Research examines how people’s understanding of the market could make asset returns predictable
It’s an age-old question for investors: when to buy stocks and when to sell them.
While picking the sweet spot may be elusive for many, new research shows how markets gain momentum and how investors can make better decisions based on it.
The study, co-authored by Albert “Pete” Kyle, the Charles E. Smith Chair Professor of Finance at the University of Maryland’s Robert H. Smith School of Business, highlights that if every investor had the same information and thought the same way, they would believe that there was no way to predict the market because stock prices would react to information in the knowledge that all investors will make the same decisions.
But that isn’t how people operate.
Even when investors have the same information, their individual interpretation of, for example past performance, will differ.
“For returns to be predictable based on past prices, you must have what we call positive autocorrelation or negative autocorrelation,” Kyle explained. “Positive autocorrelation says that if a price has been going up in the past, it will likely go up in the future. That says if you want to beat the market, you should be a momentum trader.”
Listen to the noise
Kyle says that most people are momentum traders but over the wrong horizon. He says that being a contrarian traders can make a profit by listening the noise.
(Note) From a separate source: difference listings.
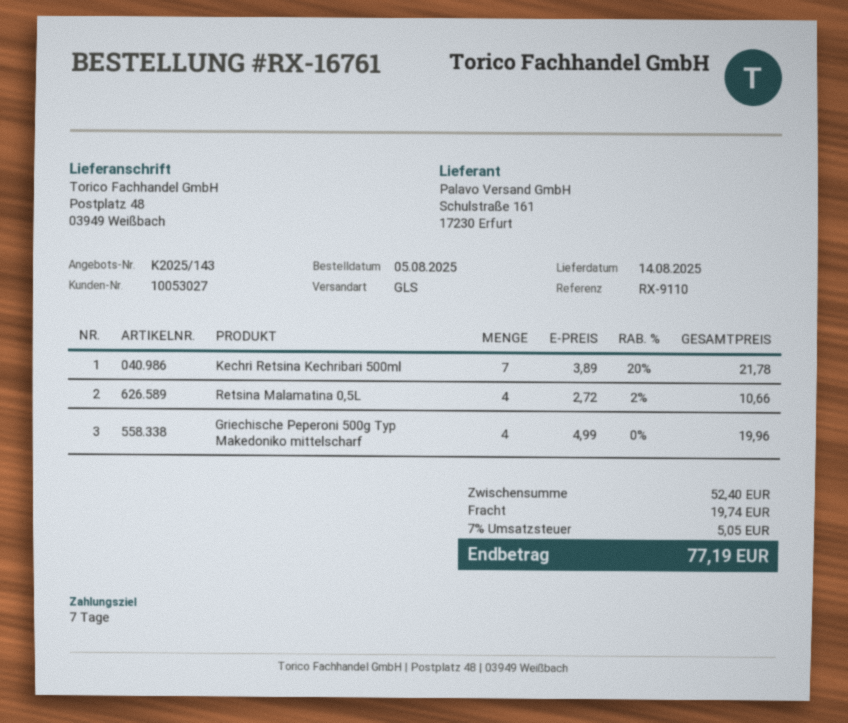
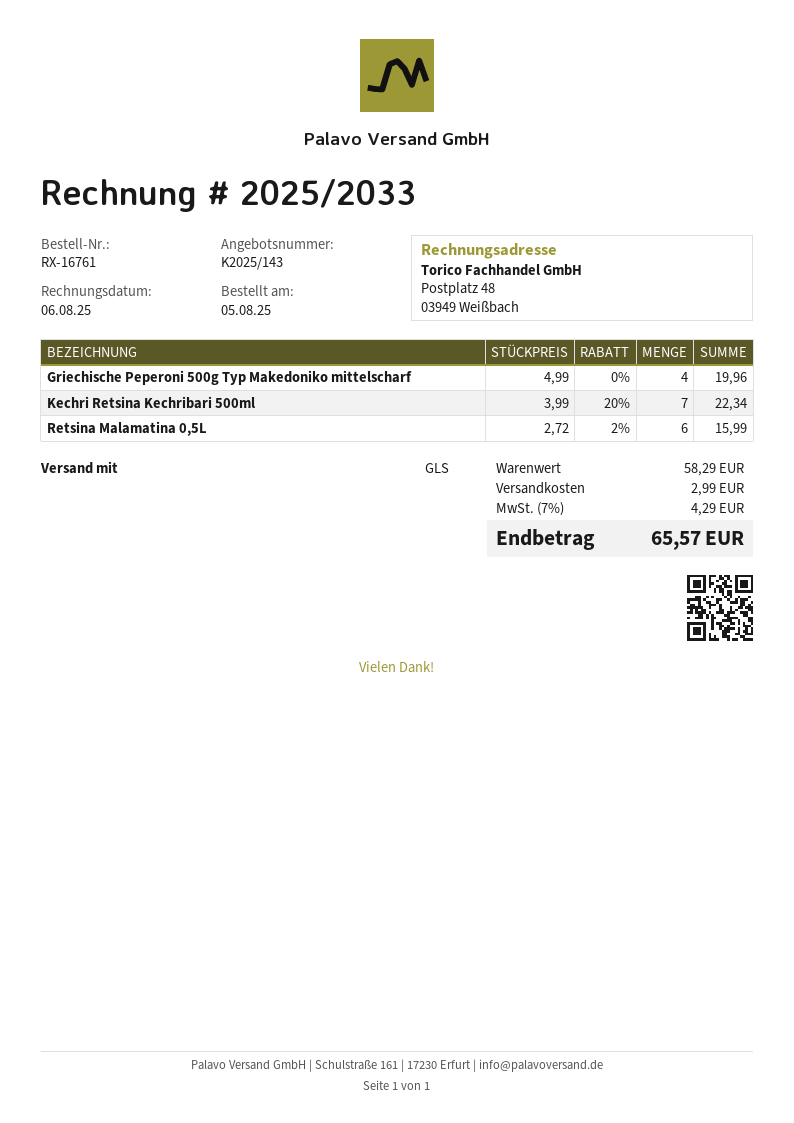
Kechri Retsina Kechribari 500ml: 7 x 3.89 - 20% = 21.78 -> 7 x 3.99 - 20% = 22.34
Retsina Malamatina 0,5L: 4 x 2.72 - 2% = 10.66 -> 6 x 2.72 - 2% = 15.99
subtotal: 52.40 -> 58.29
shipping: 19.74 -> 2.99
tax: 7% = 5.05 -> 7% = 4.29
total: 77.19 -> 65.57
“Noise trading tends to make contrarian trading profitable – that is, you sell when the noise traders are buying and pushing the prices up and buy when prices fall as the noise traders liquidate their positions,” he said.
He and his co-authors were interested in how markets can get momentum – to make it profitable to buy stocks as they are going up in price and sell stocks going down.
“People don’t anticipate that that’s what they are doing,” he said. “It comes as a surprise that these noise traders keep on buying and it comes as a surprise that prices keep on going up. People don’t really think that there is momentum, but there is. They don’t understand the market properly.”
Capitalizing on market momentum
So, what can investors do to make the most of market momentum?
“If you buy a stock and it goes up a little bit, you should hang onto it. The momentum might last longer than you think. Don’t take your gains too quickly. Hang on to them and let them ride for a while. On the other hand, there is evidence that you should take your losses quickly, exploiting shorter-term momentum. If you buy a stock and it goes down, then it’s got negative momentum and you should sell it quickly.”
The paper, called “Beliefs Aggregation and Return Predictability” was co-authored by Anna A. Obizhaeva of the New Economic School in Moscow and Yajun Wang of Baruch College, and is conditionally accepted by the Journal of Finance.